An Absurdly Basic Bug Let Anyone Grab All of Parler’s Data
The social media platform Parler rose to prominence as an outlet for free speech. In practice, it became a haven for disinformation, hate speech, and calls for violence, the sort of content generally blocked on more mainstream platforms like Twitter and Facebook. It’s fair to say, though, that by “free speech” the site’s creators didn’t mean that anyone could freely download every message, photo, and video posted to the site, including sensitive geolocation data. But a very basic bug in Parler’s architecture nonetheless seems to have made it all too easy to do just that.
Late Sunday night, Parler went offline after Amazon Web Services cut off hosting for the social media outlet, a decision that followed the site’s use as a tool to plan and coordinate an insurrectionist, pro-Trump mob’s invasion of the US Capitol building last week. In the days and hours before that shutdown, a group of hackers scrambled to download and archive the site, uploading dozens of terabytes of Parler data to the Internet Archive. One pseudonymous hacker who led the effort and goes only by the twitter handle @donk_enby told Gizmodo that the group had successfully archived “99 percent” of the site’s public contents, which she said includes a trove of “very incriminating” evidence of who participated in the Capitol raid and how.
By Monday, rumors were circulating on Reddit and across social media that the mass disemboweling of Parler’s data had been carried out by exploiting a security vulnerability in the site’s two-factor authentication that allowed hackers to create “millions of accounts” with administrator privileges. The truth was far simpler: Parler lacked the most basic security measures that would have prevented the automated scraping of the site’s data. It even ordered its posts by number in the site’s URLs, so that anyone could have easily, programmatically downloaded the site’s millions of posts.
Parler’s cardinal security sin is known as an insecure direct object reference, says Kenneth White, codirector of the Open Crypto Audit Project, who looked at the code of the download tool @donk_enby posted online. An IDOR occurs when a hacker can simply guess the pattern an application uses to refer to its stored data. In this case, the posts on Parler were simply listed in chronological order: Increase a value in a Parler post url by one, and you’d get the next post that appeared on the site. Parler also doesn’t require authentication to view public posts and doesn’t use any sort of “rate limiting” that would cut off anyone accessing too many posts too quickly. Together with the IDOR issue, that meant that any hacker could write a simple script to reach out to Parler’s web server and enumerate and download every message, photo, and video in the order they were posted.
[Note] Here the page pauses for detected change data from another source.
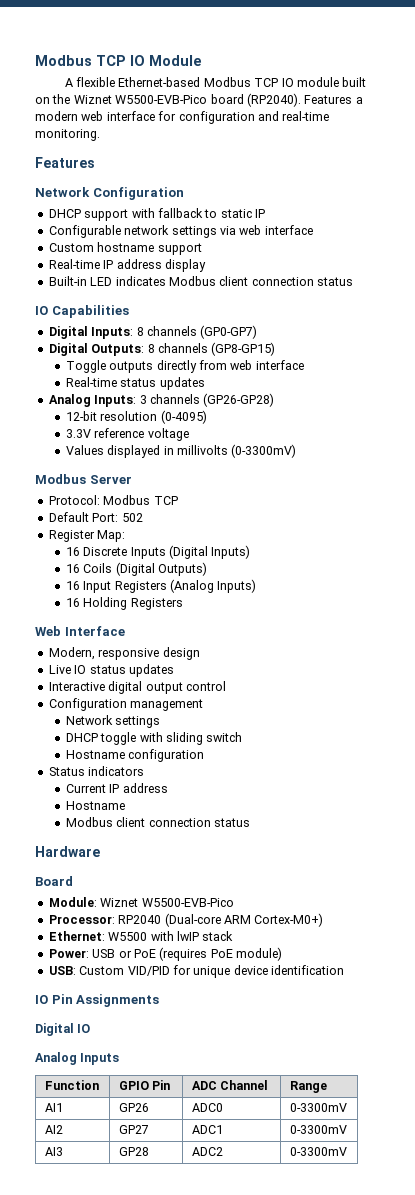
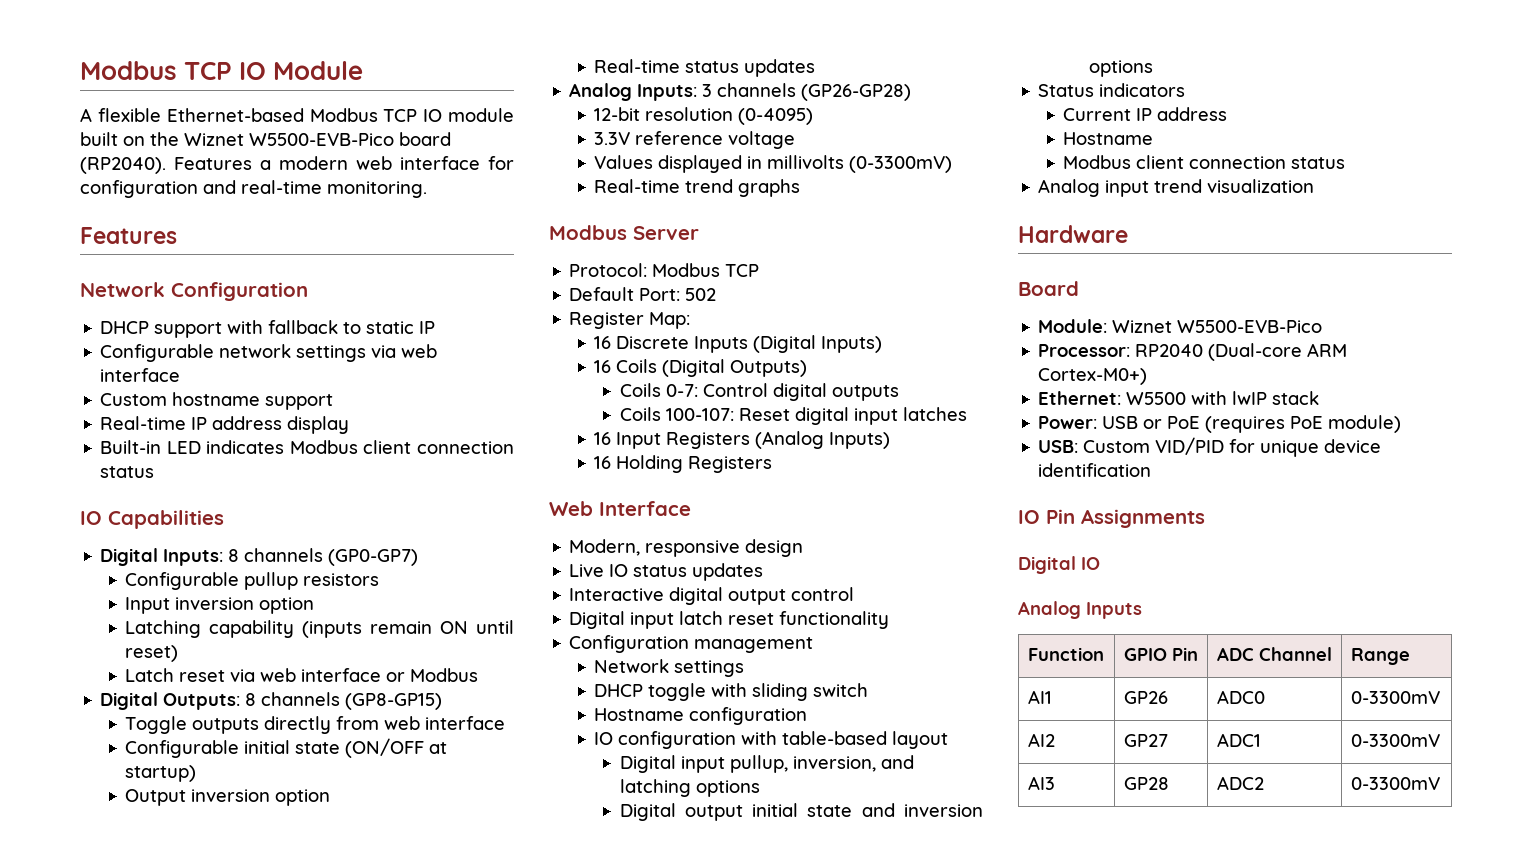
+ Configurable pullup resistors
+ Input inversion option
+ Latching capability (inputs remain ON until reset)
+ Latch reset via web interface or Modbus
+ Configurable initial state (ON/OFF at startup)
+ Output inversion option
+ Real-time trend graphs
+ Coils 0-7: Control digital outputs
+ Coils 100-107: Reset digital input latches
+ Digital input latch reset functionality
+ IO configuration with table-based layout
+ Digital input pullup, inversion, and latching options
+ Digital output initial state and inversion options
+ Analog input trend visualization

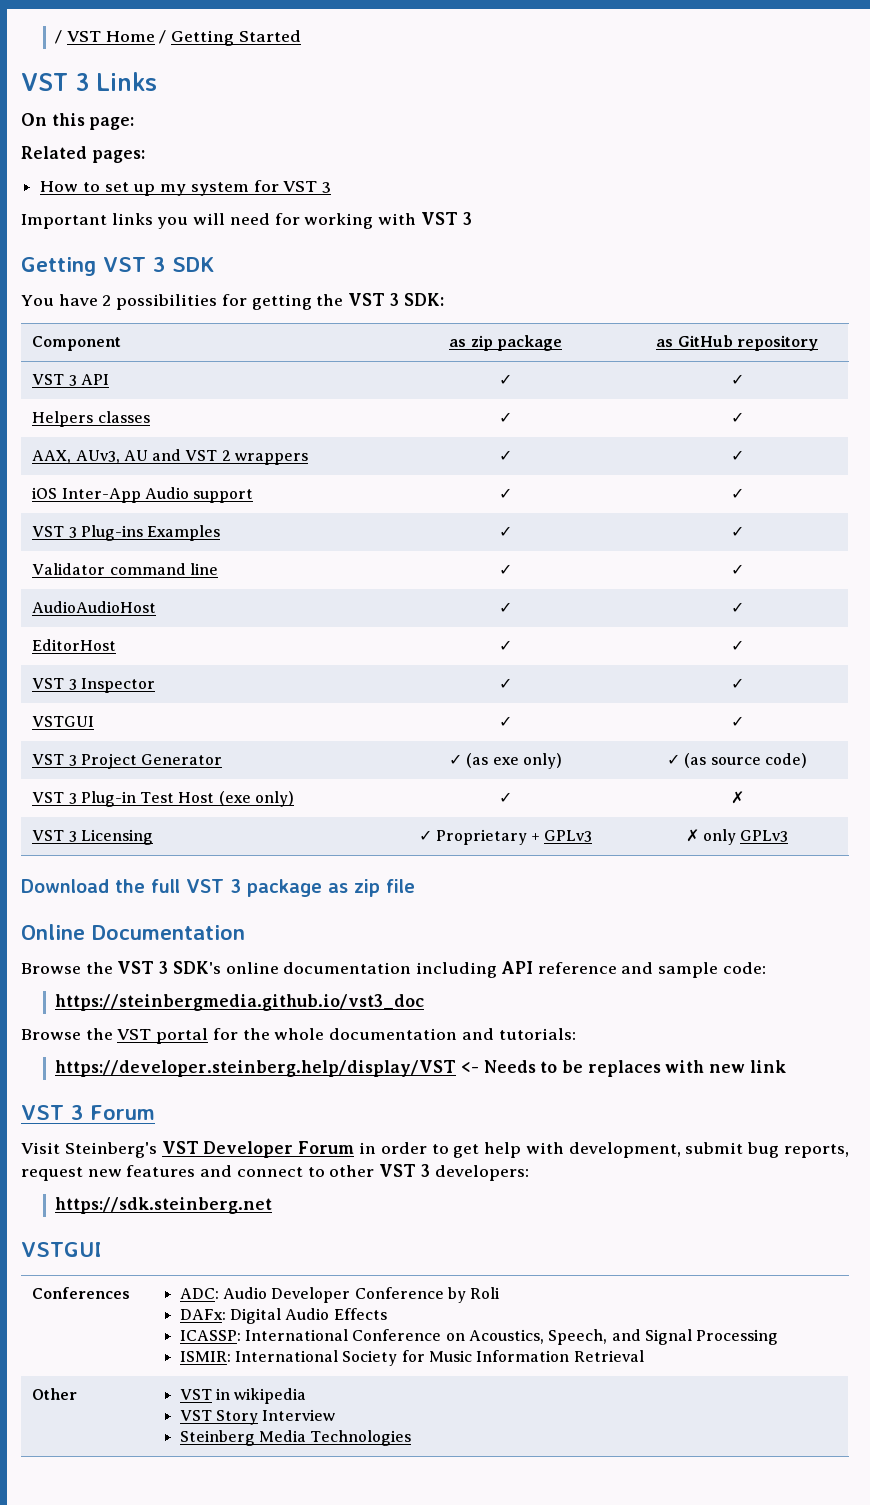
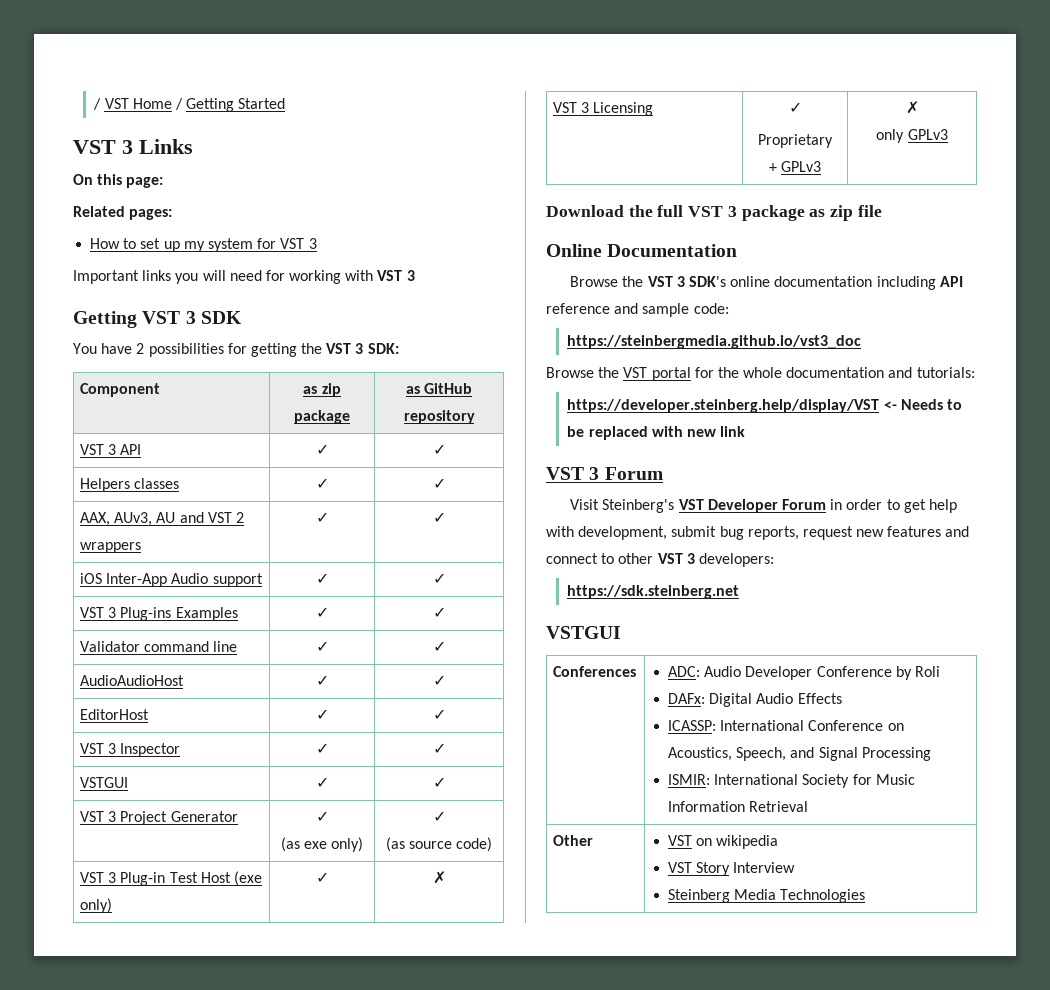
- VST 3 Project Generator | ✓ (as exe only) | ✓ (as source code)
+ VST 3 Project Generator | ✓
+ (as exe only) | ✓
+ (as source code)
- VST 3 Licensing | ✓ Proprietary + GPLv3 | ✗ only GPLv3
+ VST 3 Licensing | ✓
+ Proprietary
+ + GPLv3 | ✗
+ only GPLv3
- https://developer.steinberg.help/display/VST <- Needs to be replaces with new link
+ https://developer.steinberg.help/display/VST <- Needs to be replaced with new link
- Other | VST in wikipedia
+ Other | VST on wikipedia

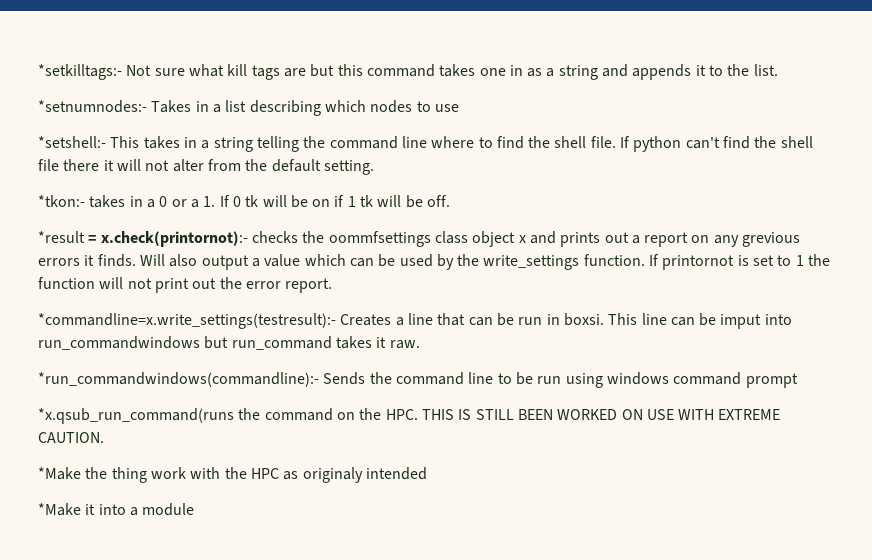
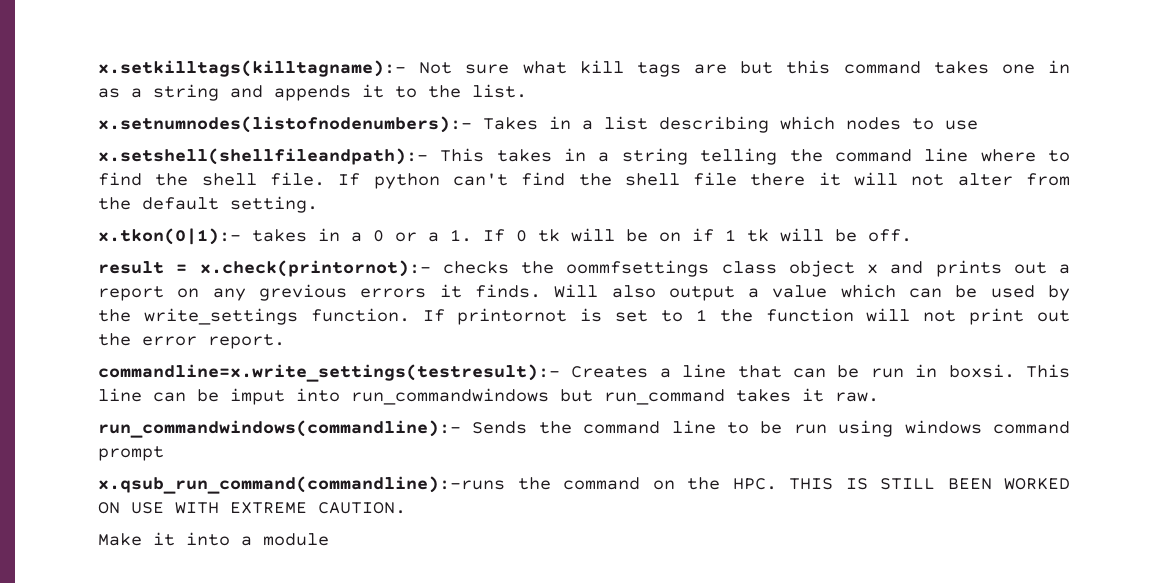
- *setkilltags:- Not sure what kill tags are but this command takes one in as a string and appends it to the list.
+ x.setkilltags(killtagname):- Not sure what kill tags are but this command takes one in as a string and appends it to the list.
- *setnumnodes:- Takes in a list describing which nodes to use
+ x.setnumnodes(listofnodenumbers):- Takes in a list describing which nodes to use
- *setshell:- This takes in a string telling the command line where to find the shell file.
+ x.setshell(shellfileandpath):- This takes in a string telling the command line where to find the shell file.
- *tkon:- takes in a 0 or a 1. If 0 tk will be on if 1 tk will be off.
+ x.tkon(0|1):- takes in a 0 or a 1. If 0 tk will be on if 1 tk will be off.
- *result = x.check(printornot):- checks the oommfsettings class object x and prints out a report on any grevious errors it finds.
+ result = x.check(printornot):- checks the oommfsettings class object x and prints out a report on any grevious errors it finds.
- *commandline=x.write_settings(testresult):- Creates a line that can be run in boxsi.
+ commandline=x.write_settings(testresult):- Creates a line that can be run in boxsi.
- *run_commandwindows(commandline):- Sends the command line to be run using windows command prompt
+ run_commandwindows(commandline):- Sends the command line to be run using windows command prompt
- *x.qsub_run_command(runs the command on the HPC. THIS IS STILL BEEN WORKED ON USE WITH EXTREME CAUTION.
+ x.qsub_run_command(commandline):-runs the command on the HPC. THIS IS STILL BEEN WORKED ON USE WITH EXTREME CAUTION.
- *Make the thing work with the HPC as originaly intended
- *Make it into a module
+ Make it into a module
“It’s just a straight sequence, which is mind-numbing to me,” says White. “This is like a Computer Science 101 bad homework assignment, the kind of stuff that you would do when you’re first learning how web servers work. I wouldn’t even call it a rookie mistake because, as a professional, you would never write something like this.”
Services like Twitter, by contrast, randomize the URLs of posts so they can’t be guessed. And while they offer APIs that give developers access to tweets en masse, they carefully restrict access to those APIs. By contrast, Parler had no authentication for an API that offered access to all its public contents, says Josh Rickard, a security engineer for security firm Swimlane. “Honestly it seemed like an oversight, or just laziness,” says Rickard, who says he analyzed Parler’s security architecture in a personal capacity. “They didn’t think about how big they were going to get, so they didn’t do this properly.”